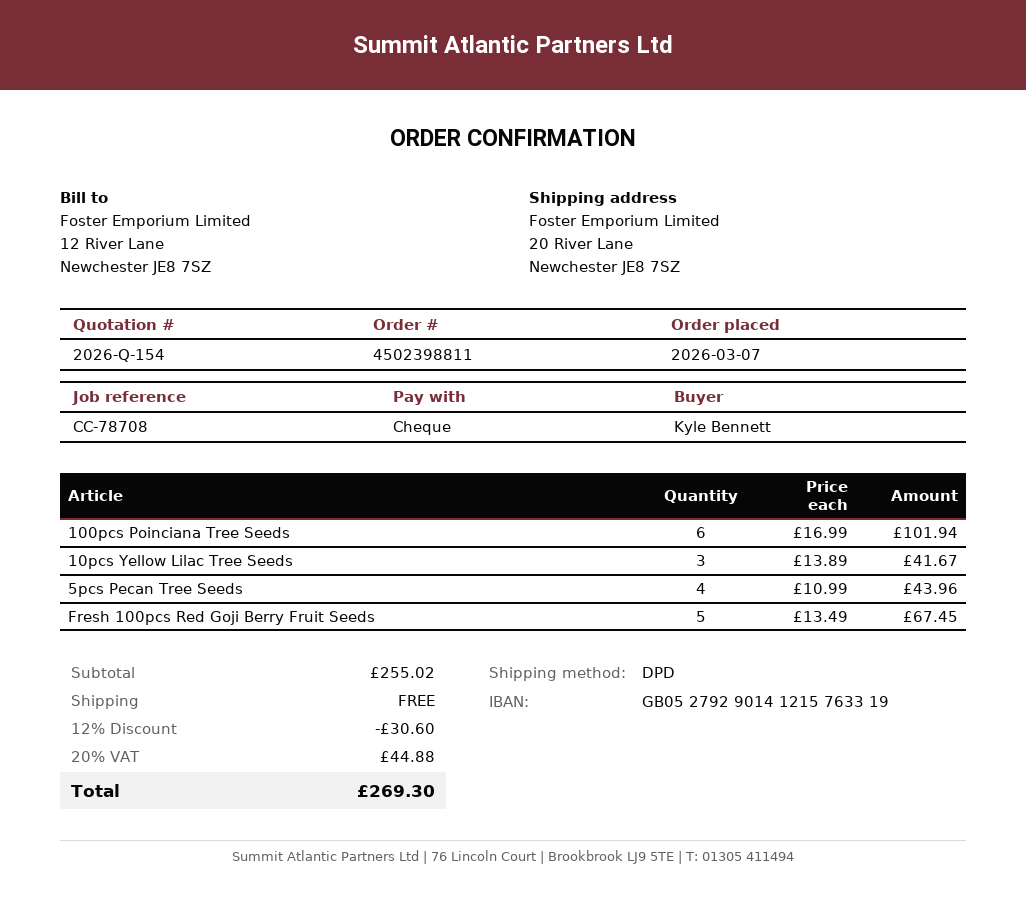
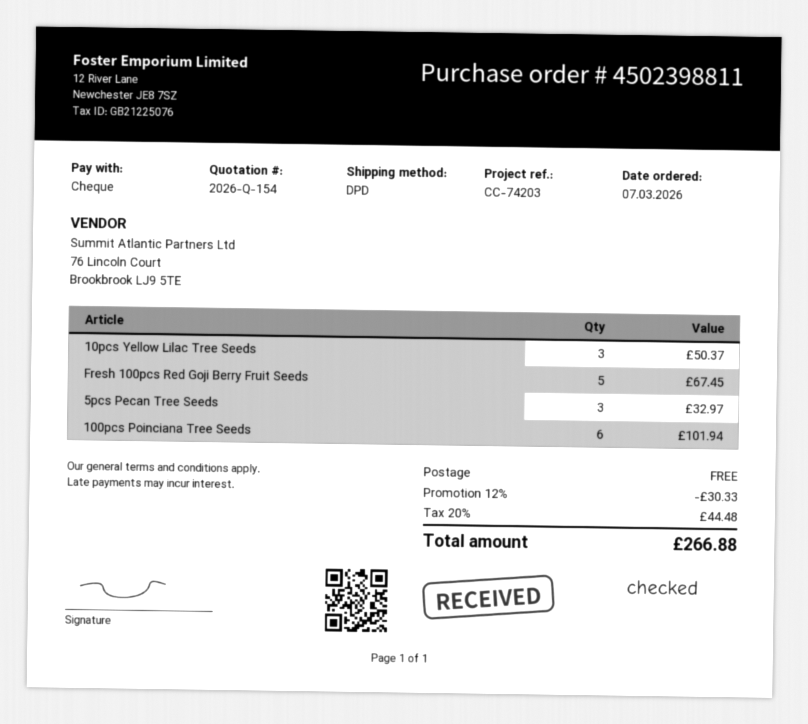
reference: CC-78708 -> CC-74203
10pcs Yellow Lilac Tree Seeds: 3 for 41.67 -> 3 for 50.37
5pcs Pecan Tree Seeds: 4 for 43.96 -> 3 for 32.97
discount: 12% = 30.60 -> 12% = 30.33
tax: 20% = 44.88 -> 20% = 44.48
total: 269.30 -> 266.88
########
• Assignment
Skipping all images, print the data above a second time exactly.

• Written response
reference: CC-78708 -> CC-74203
10pcs Yellow Lilac Tree Seeds: 3 for 41.67 -> 3 for 50.37
5pcs Pecan Tree Seeds: 4 for 43.96 -> 3 for 32.97
discount: 12% = 30.60 -> 12% = 30.33
tax: 20% = 44.88 -> 20% = 44.48
total: 269.30 -> 266.88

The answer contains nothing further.